Change detection outputs
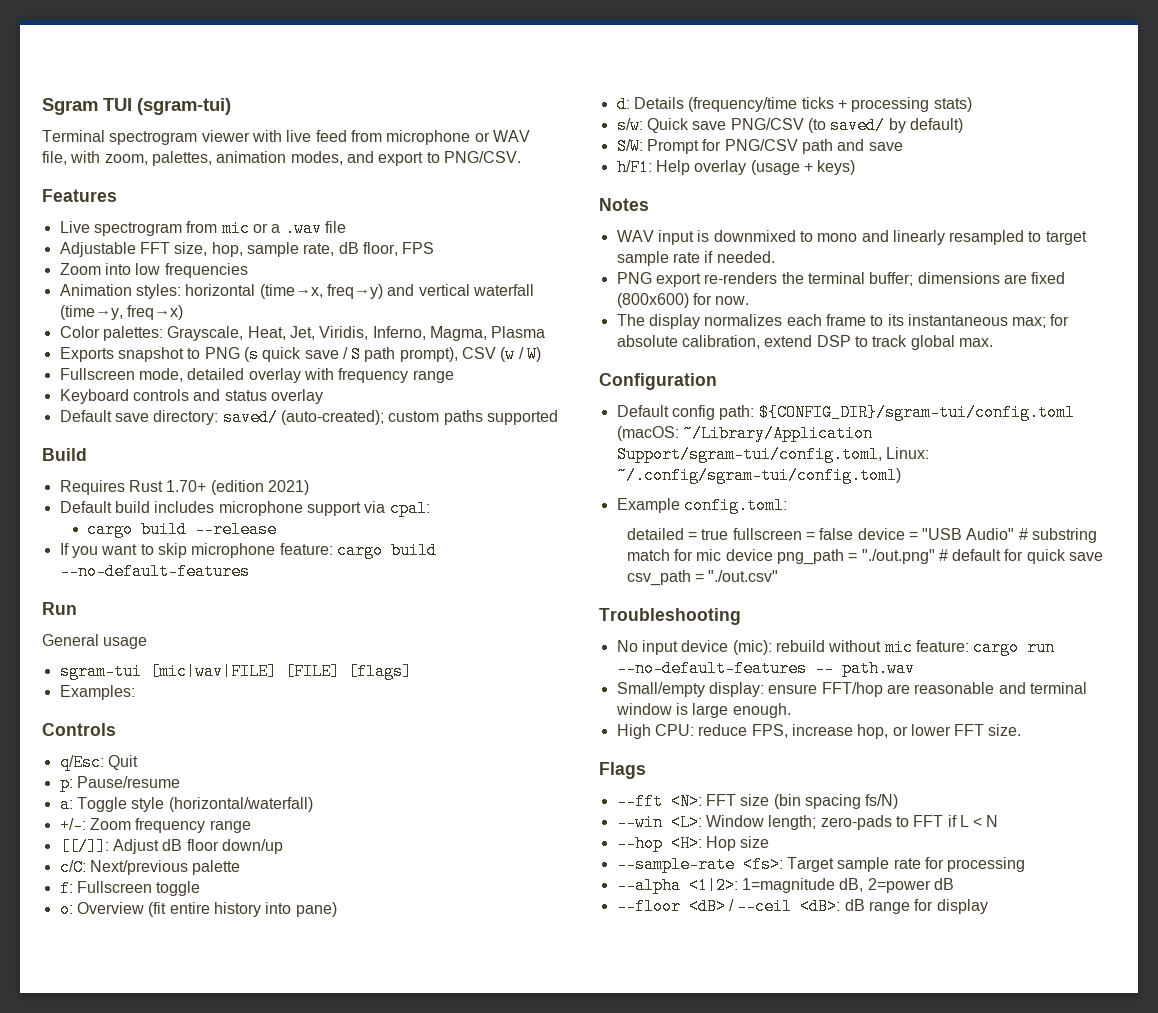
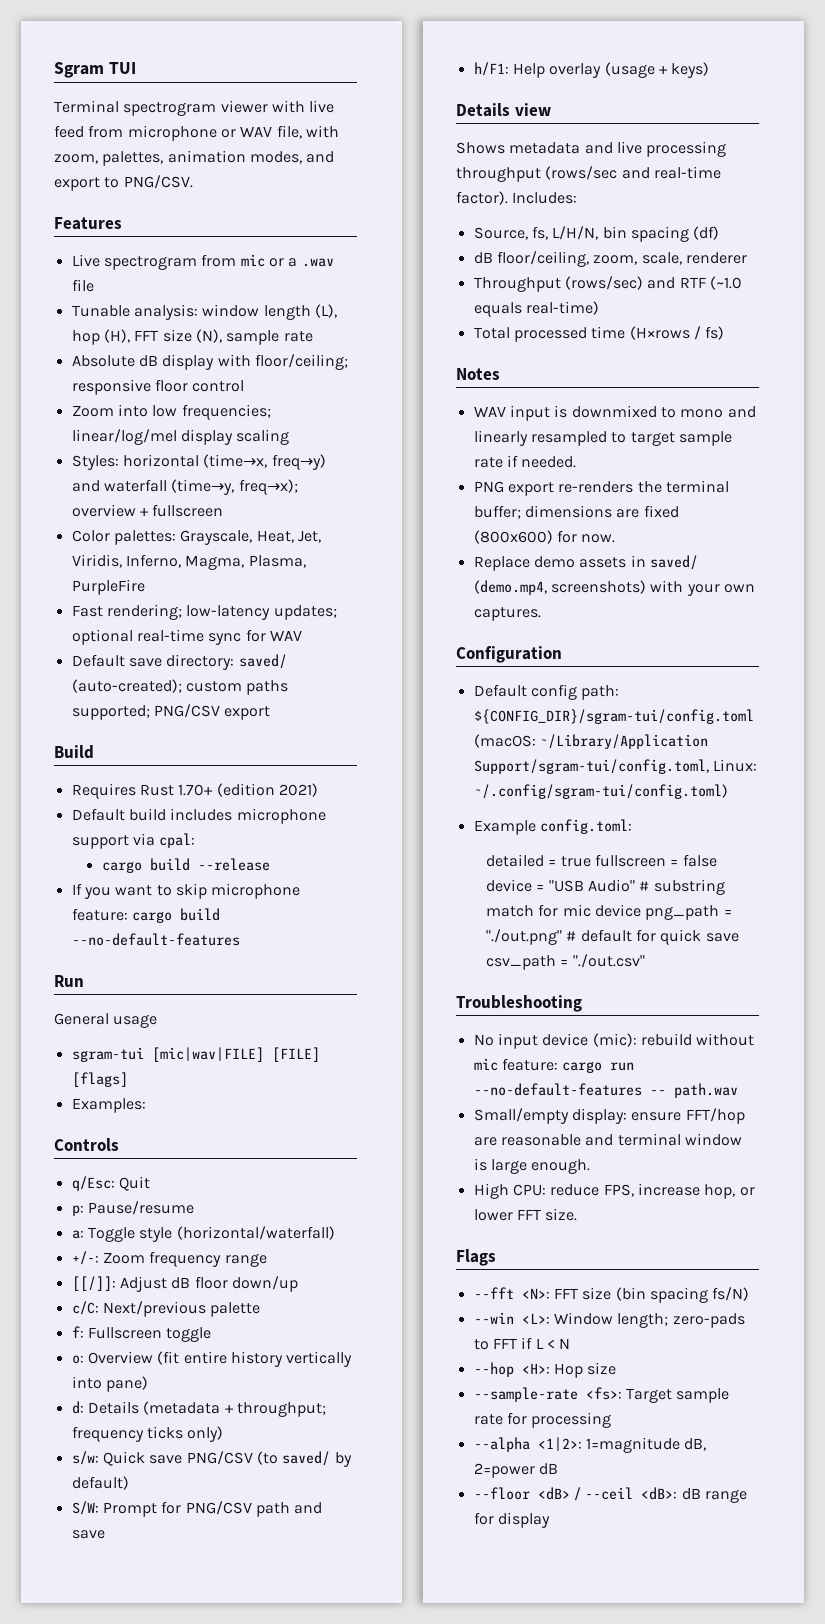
- Sgram TUI (sgram-tui)
+ Sgram TUI
- Adjustable FFT size, hop, sample rate, dB floor, FPS
- Zoom into low frequencies
- Animation styles: horizontal (time→x, freq→y) and vertical waterfall (time→y, freq→x)
+ Tunable analysis: window length (L), hop (H), FFT size (N), sample rate
+ Absolute dB display with floor/ceiling; responsive floor control
+ Zoom into low frequencies; linear/log/mel display scaling
+ Styles: horizontal (time→x, freq→y) and waterfall (time→y, freq→x); overview + fullscreen
- Color palettes: Grayscale, Heat, Jet, Viridis, Inferno, Magma, Plasma
- Exports snapshot to PNG (s quick save / S path prompt), CSV (w / W)
- Fullscreen mode, detailed overlay with frequency range
- Keyboard controls and status overlay
+ Color palettes: Grayscale, Heat, Jet, Viridis, Inferno, Magma, Plasma, PurpleFire
+ Fast rendering; low-latency updates; optional real-time sync for WAV
- Default save directory: saved/ (auto-created); custom paths supported
+ Default save directory: saved/ (auto-created); custom paths supported; PNG/CSV export
- o: Overview (fit entire history into pane)
+ o: Overview (fit entire history vertically into pane)
- d: Details (frequency/time ticks + processing stats)
+ d: Details (metadata + throughput; frequency ticks only)
+ Details view
+ Shows metadata and live processing throughput (rows/sec and real-time factor). Includes:
+ Source, fs, L/H/N, bin spacing (df)
+ dB floor/ceiling, zoom, scale, renderer
+ Throughput (rows/sec) and RTF (~1.0 equals real-time)
+ Total processed time (H×rows / fs)
- The display normalizes each frame to its instantaneous max; for absolute calibration, extend DSP to track global max.
+ Replace demo assets in saved/ (demo.mp4, screenshots) with your own captures.

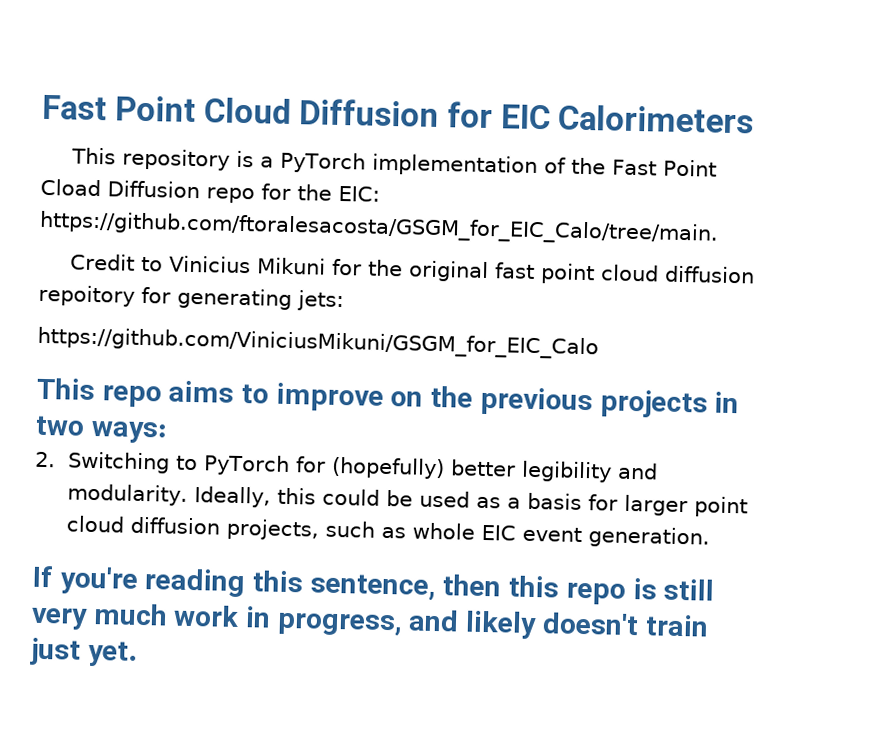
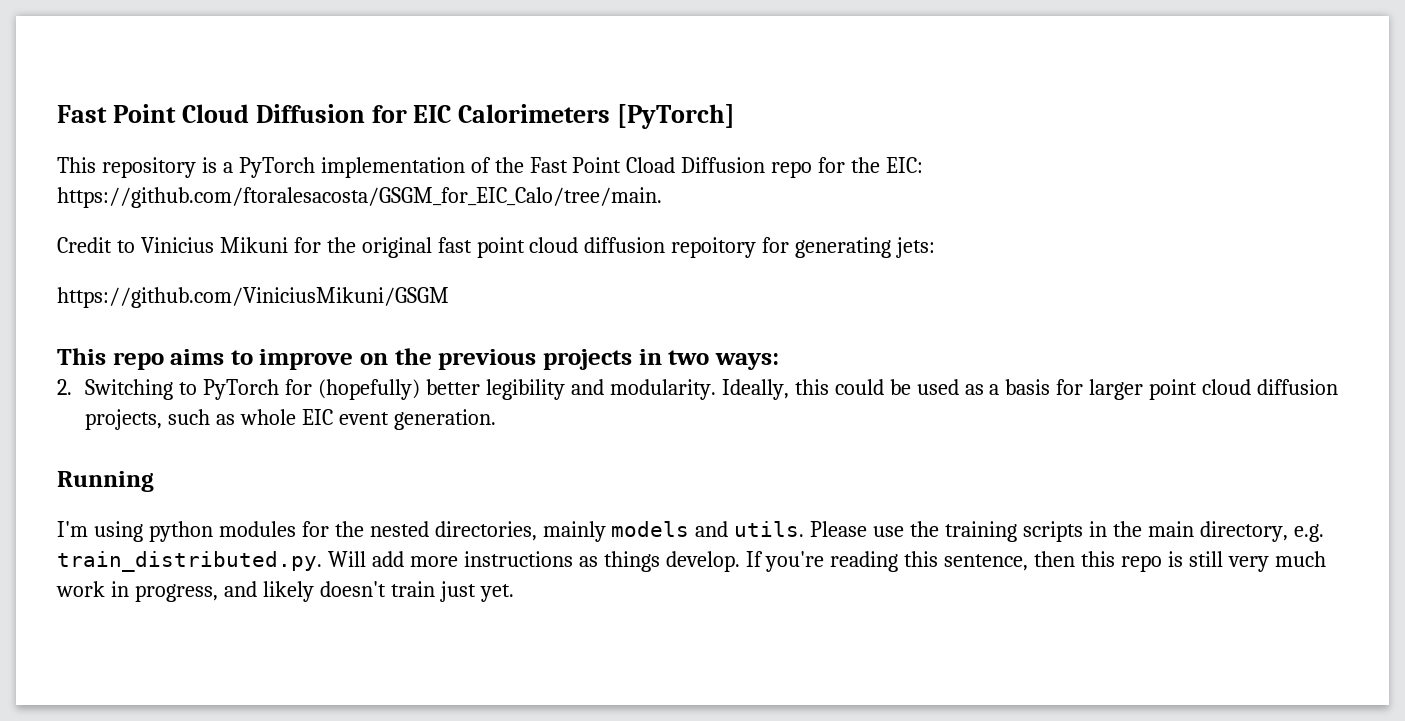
- Fast Point Cloud Diffusion for EIC Calorimeters
+ Fast Point Cloud Diffusion for EIC Calorimeters [PyTorch]
- https://github.com/ViniciusMikuni/GSGM_for_EIC_Calo
+ https://github.com/ViniciusMikuni/GSGM
+ Running
+ I'm using python modules for the nested directories, mainly models and utils. Please use the training scripts in the main directory, e.g. train_distributed.py. Will add more instructions as things develop.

REQUIRED WORK. Transcribe exactly, and only, the lines from the one containing "supported; PNG/CSV export" through the last line of the records above, both included; leave out the pictures.

EXERCISE SOLUTION.
+ Default save directory: saved/ (auto-created); custom paths supported; PNG/CSV export
- o: Overview (fit entire history into pane)
+ o: Overview (fit entire history vertically into pane)
- d: Details (frequency/time ticks + processing stats)
+ d: Details (metadata + throughput; frequency ticks only)
+ Details view
+ Shows metadata and live processing throughput (rows/sec and real-time factor). Includes:
+ Source, fs, L/H/N, bin spacing (df)
+ dB floor/ceiling, zoom, scale, renderer
+ Throughput (rows/sec) and RTF (~1.0 equals real-time)
+ Total processed time (H×rows / fs)
- The display normalizes each frame to its instantaneous max; for absolute calibration, extend DSP to track global max.
+ Replace demo assets in saved/ (demo.mp4, screenshots) with your own captures.

- Fast Point Cloud Diffusion for EIC Calorimeters
+ Fast Point Cloud Diffusion for EIC Calorimeters [PyTorch]
- https://github.com/ViniciusMikuni/GSGM_for_EIC_Calo
+ https://github.com/ViniciusMikuni/GSGM
+ Running
+ I'm using python modules for the nested directories, mainly models and utils. Please use the training scripts in the main directory, e.g. train_distributed.py. Will add more instructions as things develop.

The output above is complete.